Wells stipulates that adopting energy efficient production methods, as well as reducing one’s operational footprint, is fast becoming paramount to industry. She says that, in light of the Climate Change Bill and more stringent carbon taxes, businesses will be forced to report their carbon footprint and demonstrate how they are working to reduce their impact.
“In our current energy mix, energy consumption cannot be separated from carbon emissions and we would like to show industry that reducing their energy consumption results in fewer tonnes of carbon dioxide for them to report,” stresses Wells.
Achieving optimal energy efficiency not only results in a reduction of GHG emissions but also translates into reduced operational expenses related to energy consumption and environmental taxes, she adds.
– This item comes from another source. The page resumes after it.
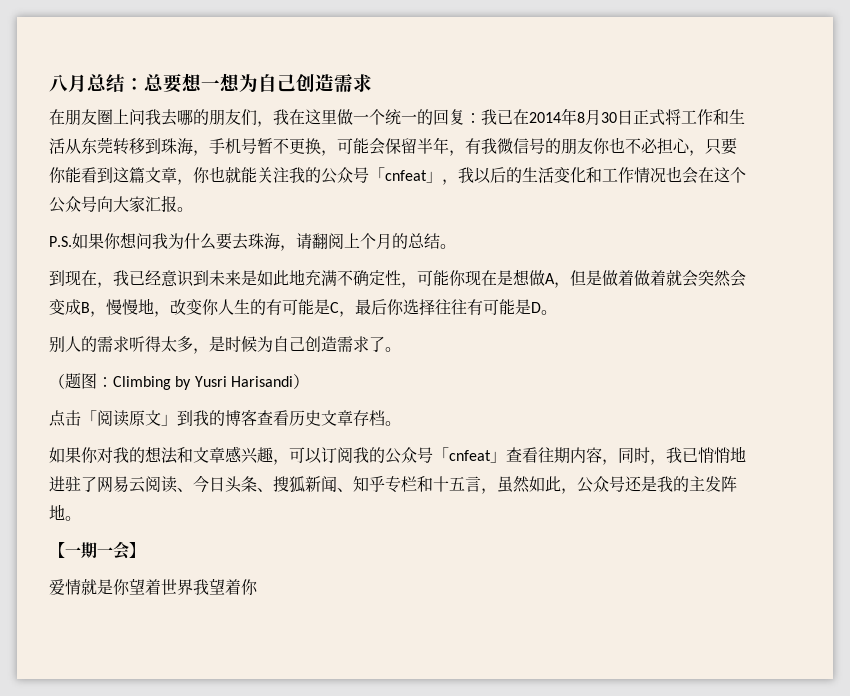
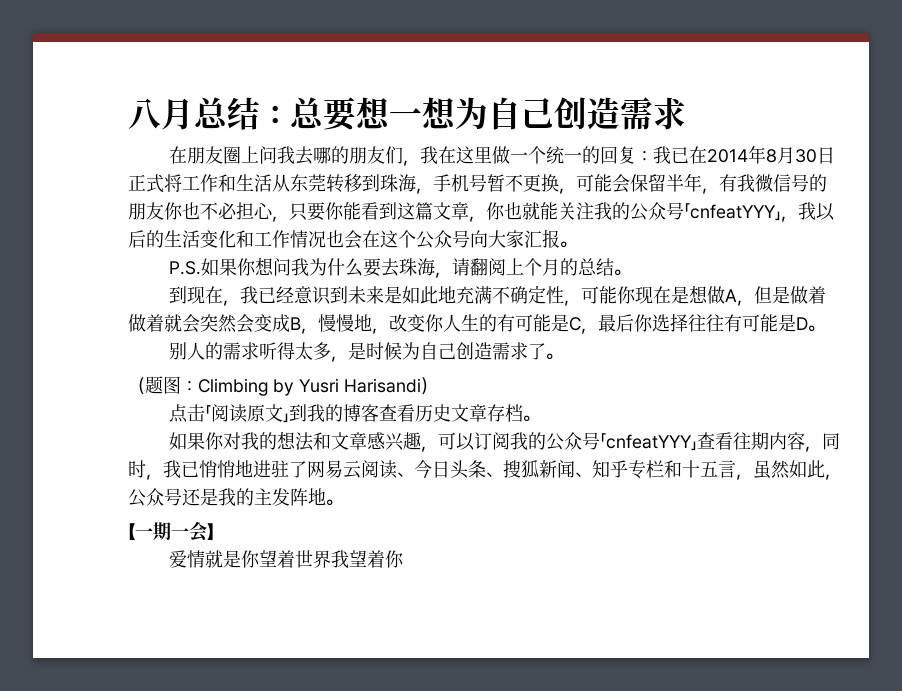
[385,170,427,181] cnfeat -> [690,204,776,219] cnfeatYYY
[449,450,491,461] cnfeat -> [605,434,692,449] cnfeatYYY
Wells cites the work of the NCPC-SA’s South African Industrial Energy Efficiency (IEE) project as an example of what achievements are possible when optimal energy efficiency practices are adopted. The project has been assisting industrial companies improve their energy efficiency since 2010. To date, the project has assisted various industrial plants in reducing their energy consumption, saving 3 800 GWh of energy in the process, equating to R3.1-billion and mitigating about 3.7-million tonnes of GHG emissions.
Now in its second phase, the project is a multi-stakeholder initiative that supports increased and sustained energy efficiency in the industrial and selected commercial sectors. It does so by promoting the increased adoption of energy management systems and the energy management ISO 50001 series, as well as energy systems optimisation of high energy use systems.
The project has also been recognised by the United Nations Framework Convention on Climate Change as a nationally appropriate mitigation action for South Africa. As a result, it is one of the projects against which South Africa is reporting its climate mitigation activities.
Further, Wells states that the NCPC-SA is also hoping to get industry’s support for the establishment of a professional body for the registration and certification of energy and resource efficiency practitioners during its series of planned workshops.
“If South Africa is going to implement carbon tax and GHG reporting, then companies will need to employ experts to do the measurement and verification required to claim any incentives and prove their reports are legitimate.”
Wells warns that the opening of an energy efficiency focused market could potentially give rise to substandard and ill-equipped professionals offering to provide solutions that will not hold up under scrutiny when companies apply for compliance or rebates.
She outlines that the proposed professional body will, therefore, be an independent body that will set criteria, drive the development of required skills and accredit practitioners with professional designations, depending on the extent to which they meet the requirements to provide the reports companies will require.
The process of establishing such a body is in the consultative stage, with the NCPC-SA hoping to garner industry support at this year’s Africa Energy Indaba.
“What we hope to see in future is that businesses of all sizes implement life-cycle thinking when designing and producing their products – considering all the impacts of the processes they use. Behavioural changes are critical to establishing a sustainable economy, as well as a sustainable energy model,” concludes Wells.